Dernière ligne droite pour la réforme de la PAC qui entrera en vigueur le 1er janvier 2023. Le nouveau dispositif doit être définitivement adopté en novembre par le Parlement européen, tandis que les plans stratégiques nationaux (PSN) doivent être remis à la Commission européenne d’ici au 1er janvier 2022. Beaucoup de questions restent encore en suspens. C’est ce qui est ressorti d’un débat sur la PAC organisé le 12 octobre par l’Association française des journalistes de l’agriculture et de l’alimentation (AFJA) et l’Association des journalistes européens (AJE). L’articulation du Pacte vert avec la future PAC et son impact sur la production agricole européenne suscitent toujours le scepticisme. « On se retrouve aujourd’hui dans une pyramide inversée, avec des moyens donnés en 2018 puis des objectifs fixés en 2019 avec le Pacte vert », a regretté Eric Andrieu, député européen socialiste. Pour Pierre Bascou, directeur durabilité et aide au revenu à la direction de l’agriculture de la Commission européenne, ce décalage ne pose pas de problème. « La PAC va être l’instrument qui permettra aux agriculteurs de s’inscrire dans cette stratégie de croissance durable », a-t-il insisté.

Plusieurs études, notamment une de la Commission européenne, ont montré que le Pacte vert pourrait contribuer à une diminution de la production agricole européenne (lire le BF n°1132 page 6) et à une baisse de revenus des agriculteurs. « C’est inquiétant, a reconnu Thierry Fellmann, directeur économie, agriculture et territoires des Chambres d’agriculture de France. La Commission doit faire en sorte de concilier nos ambitions environnementales face aux règles du commerce international. Dans un contexte d’échanges ouverts, le processus de réforme de la PAC doit s’inscrire dans des décisions soutenables pour les agriculteurs ».

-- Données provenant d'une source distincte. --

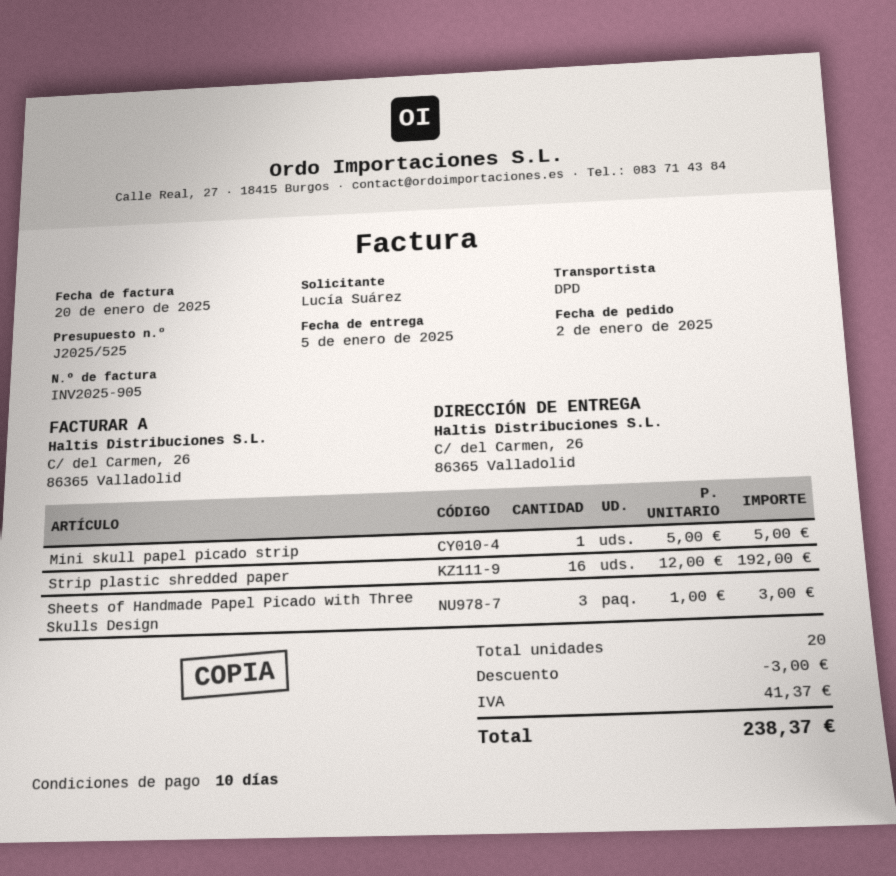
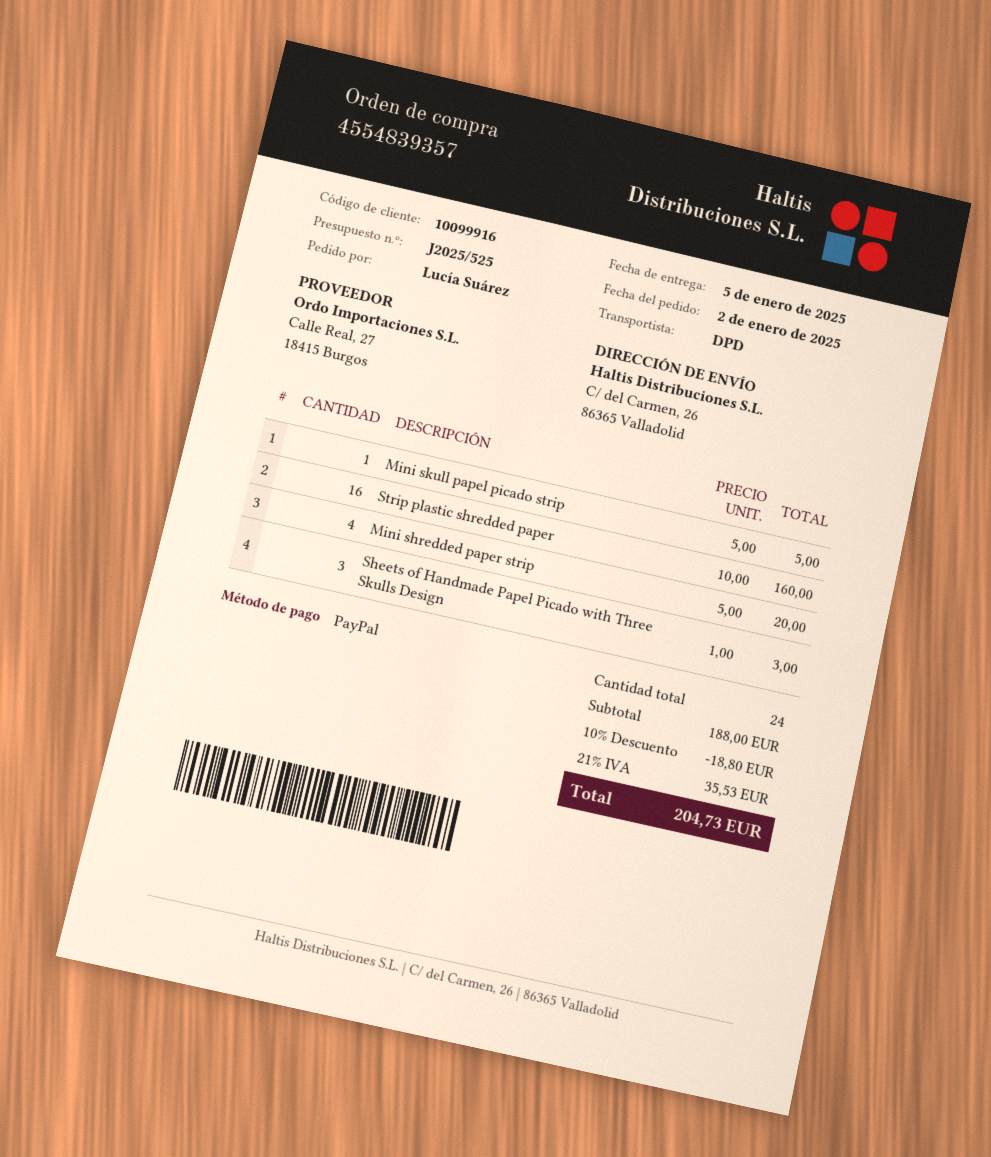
Strip plastic shredded paper: 16 x 12.00 = 192.00 -> 16 x 10.00 = 160.00
Mini shredded paper strip: none -> 4 x 5.00 = 20.00
total quantity: 20 -> 24
discount: 3.00 -> 18.80
tax: 41.37 -> 35.53
total: 238.37 -> 204.73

Pierre Bascou s’est montré rassurant. « Le centre commun d’études de la Commission n’a travaillé que sur quatre éléments de la stratégie Farm to Fork issue du Pacte vert : développement du bio, diminution des pesticides, réduction de l’utilisation des engrais, réinstallation des infrastructures écologiques », a-t-il précisé. « On s’aperçoit que ces quatre éléments donnent des impacts très positifs en matière climatique et environnementale, tout en permettant à l’Union européenne de garantir sa sécurité alimentaire et de rester un exportateur net dans la plupart des produits agricoles », a-t-il insisté. Mais pour éviter une hausse des importations, Eric Andrieu estime qu’il est « important d’avoir des normes exigeantes vis-à-vis des pays tiers pour répondre à nos propres standards. C’est ce que nous faisons sur le bio en passant au 1er janvier 2022 d’une règle d’équivalence à une règle de conformité. Il faut travailler sur des clauses miroirs pour les autres produits agricoles ».

Retards anticipés pour certains PSN

Autre point d’inquiétude, la mise en place des PSN dans chaque état membre. « La vraie révolution de cette PAC est le transfert d’une partie de la réforme aux États avec les PSN. On ne sait pas si cela va répondre aux enjeux écologiques. Cela va dépendre de ce que mettra chaque État membre. J’espère que la Commission sera vigilante », a réagi Eric Andrieu. « J’entends les craintes sur le risque d’une PAC qui se renationalise. Mais depuis 2018, on a vu la capacité de la Commission à donner une direction aux États membres à travers les plans nationaux de relance et résilience (PNRR) », a répondu Jérôme Brouillet, directeur adjoint du Secrétariat général aux affaires européennes (SGAE). La France fait figure de bonne élève aujourd’hui, car étant un des pays les plus avancés dans l’élaboration de son PSN. La crainte vient davantage de plusieurs états membres affichant un retard important. « Certains parlent même de remettre leur PSN en avril. Il y aura un souci pour la Commission si l’on veut que l’outil fonctionne et que puissent être comparés sereinement les PSN », a prévenu Jérôme Brouillet.

Pour Thierry Fellmann, un des principaux enjeux de ce PSN sera l’accompagnement des agriculteurs pour répondre aux objectifs environnementaux. « Changer un système agricole de façon significative est un processus long qui nécessite trois à cinq ans. J’espère que l’on sera plus ambitieux dans la capacité à accompagner les transitions dans la prochaine réforme de la PAC. Il faut commencer à y travailler dès aujourd’hui, a-t-il insisté, si l’on ne veut pas être en retard de deux ans comme pour la PAC de 2023 ».

Un calendrier serré

Juin : accord politique sur la future PAC

Fin novembre : vote du Parlement européen

1er janvier 2022 : date butoir pour la remise des PSN à la Commission européenne

2022 : évaluation des PSN par la Commission européenne, puis approbation.